[Saved data entries]
- Opening Delimiter -

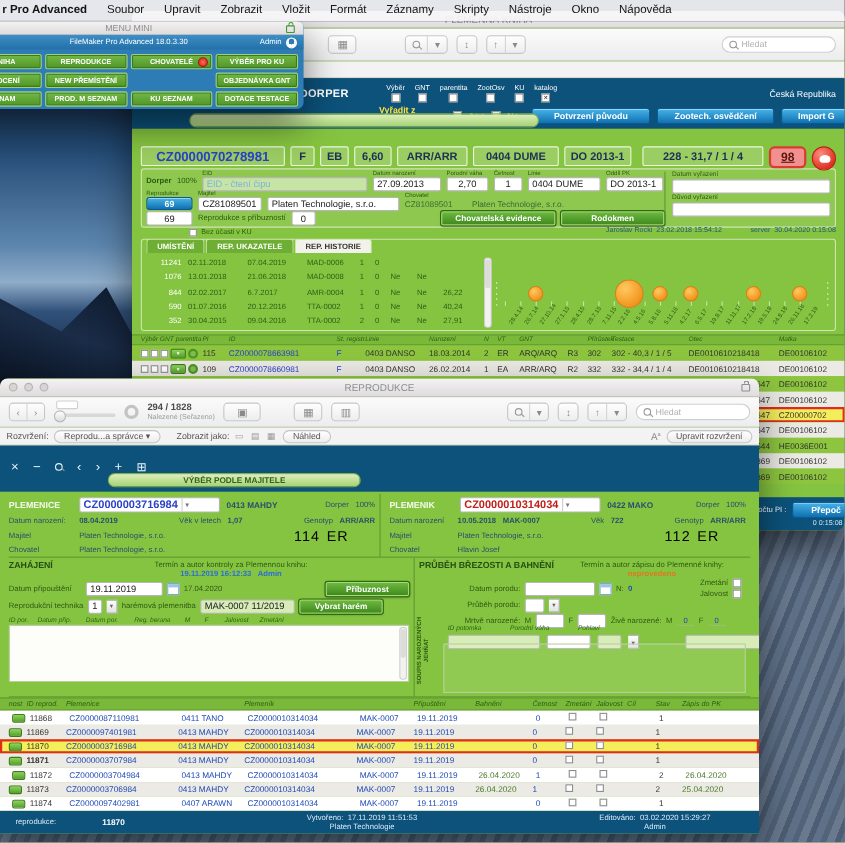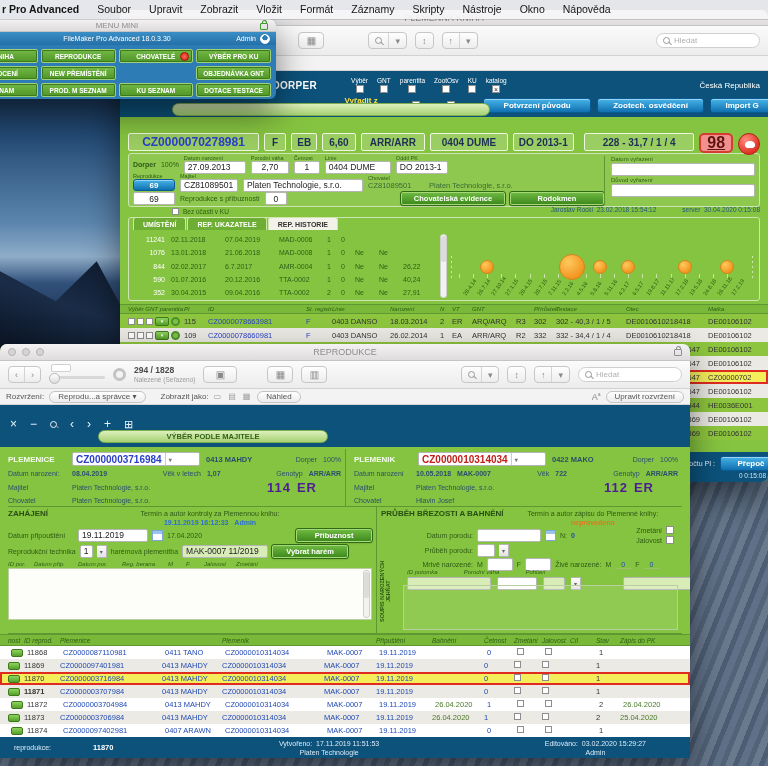--- a/index.html
+++ b/index.html
@@ -95,7 +95,7 @@
 .rbox{background:rgba(255,255,255,.18);border:1px solid #eef6df;border-radius:2px;height:18px;
  display:flex;align-items:center;justify-content:center;font-size:10px;color:#1d2f56;font-weight:bold;white-space:nowrap;}
 .badge-red{background:#f29090;border:2px solid #d63c30;border-radius:5px;color:#5c1410;font-weight:bold;
- font-size:16px;width:36px;height:20px;display:flex;align-items:center;justify-content:center;text-decoration:underline;}
+ font-size:11px;width:36px;height:20px;display:flex;align-items:center;justify-content:center;text-decoration:underline;}
 .alert{width:22px;height:22px;border-radius:50%;background:radial-gradient(circle at 35% 30%,#ff8d7e,#e03326 70%);
  border:1px solid #b32015;position:relative;flex:none;}
 .alert::after{content:"";position:absolute;left:6px;top:7px;width:10px;height:7px;background:#fff;border-radius:50% 50% 40% 40%;}

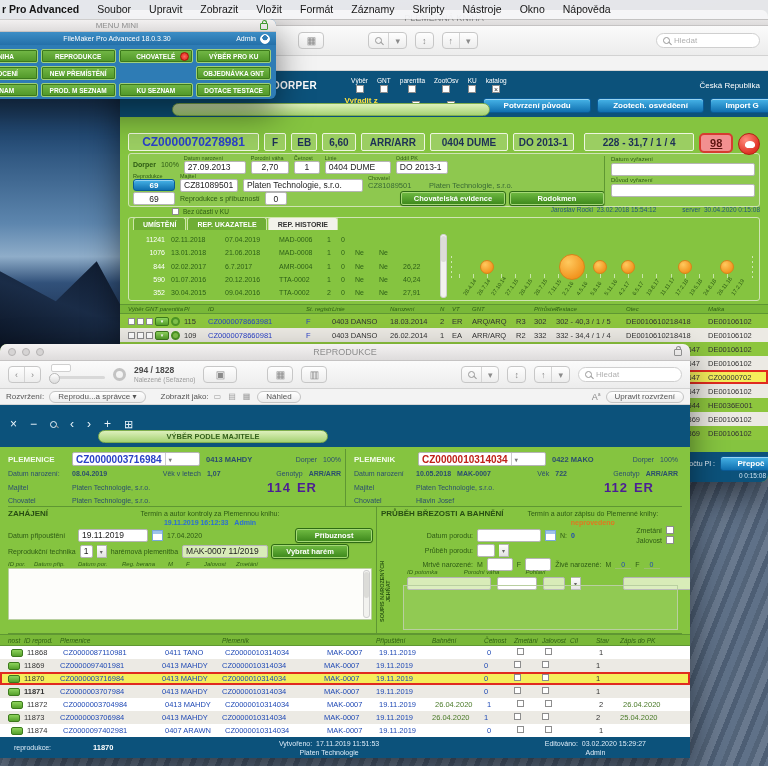--- a/index.html
+++ b/index.html
@@ -329,6 +329,10 @@
           <div class="prow">
             <span class="lab g" style="font-weight:bold">Dorper</span>
             <span class="lab g">100%</span>
+            <div class="fgrp" style="width:150px">
+              <span class="fl">EID</span>
+              <div class="inp" style="color:#7fb2d8;background:rgba(255,255,255,.5)">EID - čtení čipu</div>
+            </div>
             <div class="fgrp" style="width:62px">
               <span class="fl">Datum narození</span>
               <div class="inp">27.09.2013</div>

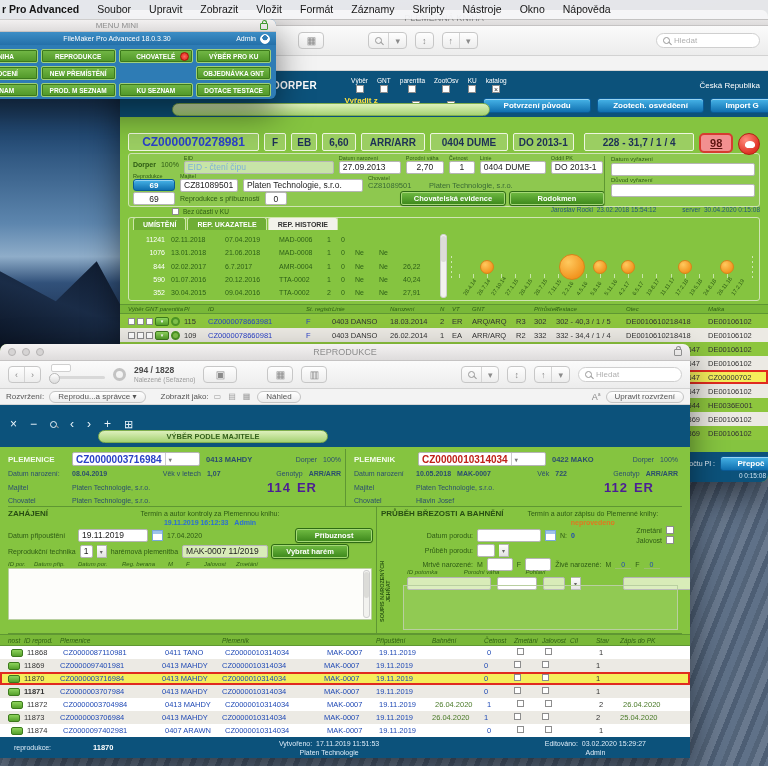--- a/index.html
+++ b/index.html
@@ -172,7 +172,7 @@
 .combo .dd{width:10px;align-self:stretch;border-left:1px solid #ccc;color:#777;font-size:6px;display:flex;align-items:center;justify-content:center;margin-left:3px;}
 .red{color:#c0201a;}
 .blue{color:#2a41c8;}
-.bigidx{font-size:13px;font-weight:bold;color:#4c1d95;letter-spacing:1px;}
+.bigidx{font-size:13px;font-weight:normal;color:#000000;letter-spacing:1px;}
 .mid{display:flex;height:127px;border-bottom:1px solid #5f9732;}
 .m-left{width:368px;padding:2px 4px 0 0;position:relative;}
 .m-right{flex:1;border-left:1px solid #5f9732;padding:2px 0 0 4px;position:relative;}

- Closing Delimiter -

Work item:
The answer should be a number alone: how many lines of the entries hold the word "bold"?

Finished task:
4